Myth 1: Website accessibility is only for people with disabilities

This is one of the most common myths about website accessibility. While it is true that people with disabilities do benefit from accessible websites, everyone can benefit from an accessible website. For example, an accessible website can be easier to use for people with cognitive or learning disabilities, people who are blind or have low vision, and even people who do not have a disability.

Myth 2: Making my website accessible will be expensive

Another common myth about website accessibility is that it is expensive to make your website accessible. This is simply not true. Many free and low-cost tools and resources are available to help you make your website accessible. In addition, many accessibility barriers can be fixed with simple changes, such as adding alt text to images or providing captions for videos.

Myth 3: My website is already accessible

Just because people with disabilities can use your website does not mean that it is truly accessible. There are many factors to consider when determining if a website is accessible, including whether it can be used with a screen reader, how easy it is to navigate using only a keyboard, and whether people with low vision can use the website.

Myth 4: I don’t need to worry about website accessibility because I don’t have any disabled users

Even if you don’t have any disabled users, you should still make your website accessible. By making your website accessible, you are not only doing the right thing, but you are also opening your website up to a larger audience. In addition, if you ever do have a disabled user who needs to use your website, you will be glad that it is accessible.

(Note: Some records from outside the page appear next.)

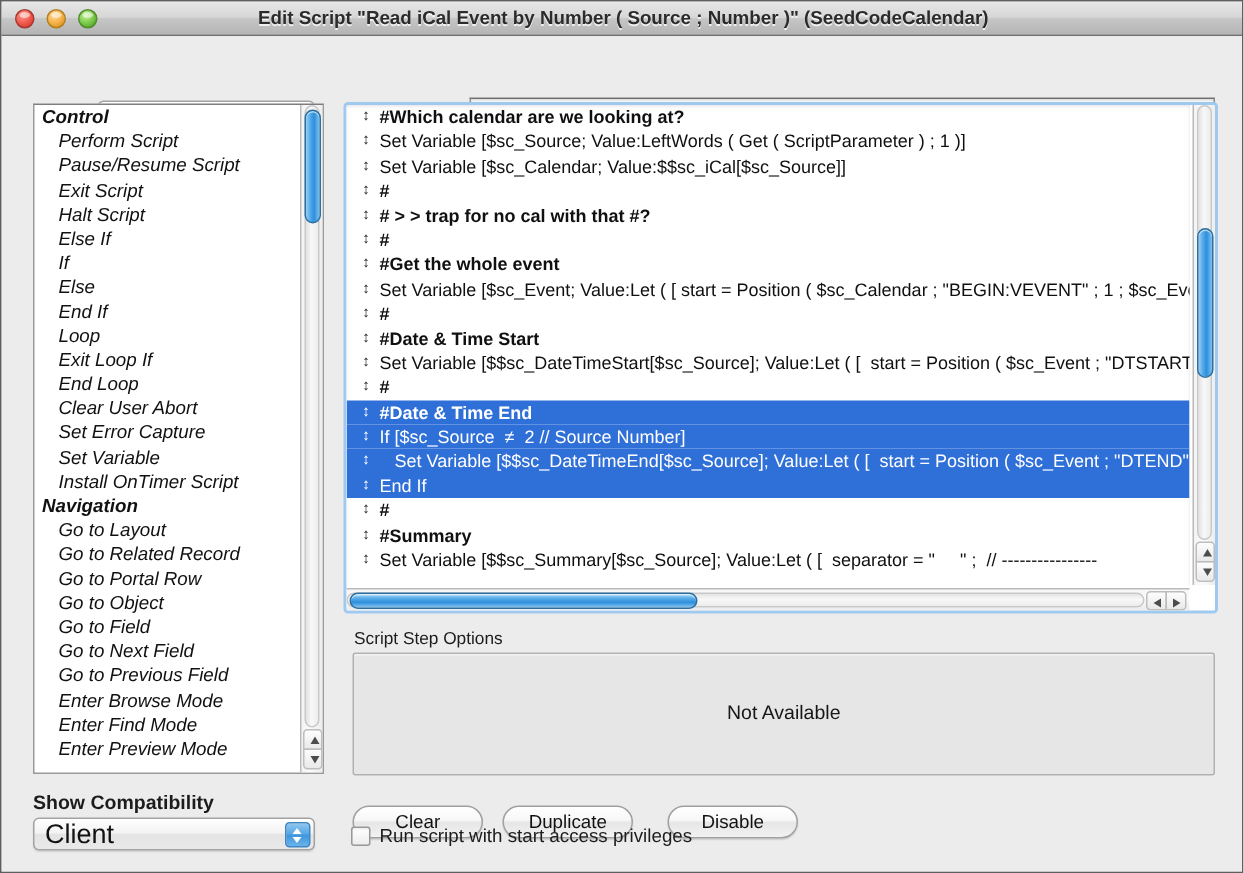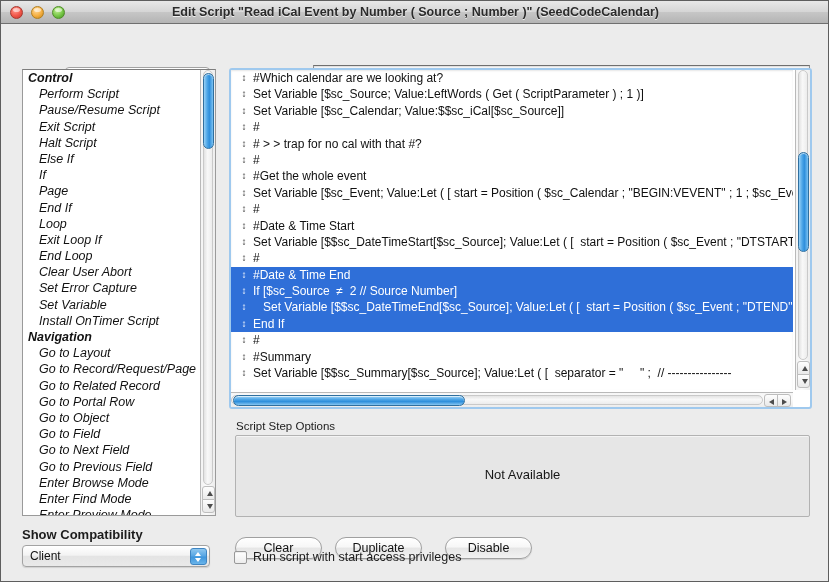--- a/index.html
+++ b/index.html
@@ -85,21 +85,21 @@
     height: 22px;
     background: linear-gradient(to bottom,#ffffff 0%,#f3f3f3 46%,#e4e4e4 52%,#e9e9e9 100%);
     border: 1px solid #a2a2a2;
     border-radius: 4px;
     box-shadow: 0 1px 1px rgba(0,0,0,.12), inset 0 1px 0 #fff;
   }
   .popup .ptext {
     position: absolute;
     left: 7px; top: 0;
     line-height: 21px;
-    font-size: 12px;
+    font-size: 18px;
     color: #111;
     white-space: nowrap;
   }
   .popup .parrows {
     position: absolute;
     right: 2px; top: 2px;
     width: 17px; height: 17px;
     border-radius: 3px;
     background: linear-gradient(to bottom,#8fc7ef 0%,#57a6e4 46%,#3f96dd 54%,#6ab4e9 100%);
     border: 1px solid #3f85c2;
@@ -302,21 +302,21 @@
     font-size: 10px;
     color: #2a2a2a;
   }
   .srow .stxt {
     position: absolute;
     left: 22px; top: 0;
     height: 16.4px;
     line-height: 16.4px;
     white-space: pre;
   }
-  .srow.comment .stxt { font-weight: normal; }
+  .srow.comment .stxt { font-weight: bold; }
   .srow.sel {
     background: #2f6fd8;
     color: #fff;
   }
   .srow.sel .grip { color: #fff; }
 
   
   .optpane {
     position: absolute;
     box-sizing: border-box;
@@ -392,32 +392,31 @@
 
     <div class="listbox" style="left:21px; top:45px; width:194px; height:447px;">
       <div class="listinner" id="steps-list-inner">
           <div class="litem cat">Control</div>
           <div class="litem">Perform Script</div>
           <div class="litem">Pause/Resume Script</div>
           <div class="litem">Exit Script</div>
           <div class="litem">Halt Script</div>
           <div class="litem">Else If</div>
           <div class="litem">If</div>
-          <div class="litem">Page</div>
+          <div class="litem">Else</div>
           <div class="litem">End If</div>
           <div class="litem">Loop</div>
           <div class="litem">Exit Loop If</div>
           <div class="litem">End Loop</div>
           <div class="litem">Clear User Abort</div>
           <div class="litem">Set Error Capture</div>
           <div class="litem">Set Variable</div>
           <div class="litem">Install OnTimer Script</div>
           <div class="litem cat">Navigation</div>
           <div class="litem">Go to Layout</div>
-          <div class="litem">Go to Record/Request/Page</div>
           <div class="litem">Go to Related Record</div>
           <div class="litem">Go to Portal Row</div>
           <div class="litem">Go to Object</div>
           <div class="litem">Go to Field</div>
           <div class="litem">Go to Next Field</div>
           <div class="litem">Go to Previous Field</div>
           <div class="litem">Enter Browse Mode</div>
           <div class="litem">Enter Find Mode</div>
           <div class="litem">Enter Preview Mode</div>
         </div>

Myth 5: Website accessibility is a legal issue

While it is true that there are laws in place that require some websites to be accessible, such as the Americans with Disabilities Act (ADA), website accessibility is not just a legal issue. Making your website accessible is the right thing to do, and it can also be good for business. By making your website accessible, you are opening your website up to a larger audience and showing that you care about meeting the needs of all of your users.

Myth 6: Accessible websites are hard to use

This is another common myth about website accessibility. While it is true that some accessible websites can be more complex than others, this does not mean that they are necessarily harder to use. On the contrary, many people with disabilities find accessible websites easier to use than inaccessible websites.

Myth 7: I don’t need to worry about website accessibility because I have an accessible app

While it is true that having an accessible app can help some people with disabilities, it is not a replacement for an accessible website. An accessible website can reach a larger audience, including people who do not have a disability, and it can be used in situations where an app is not available, such as when a person is offline or does not have a data plan.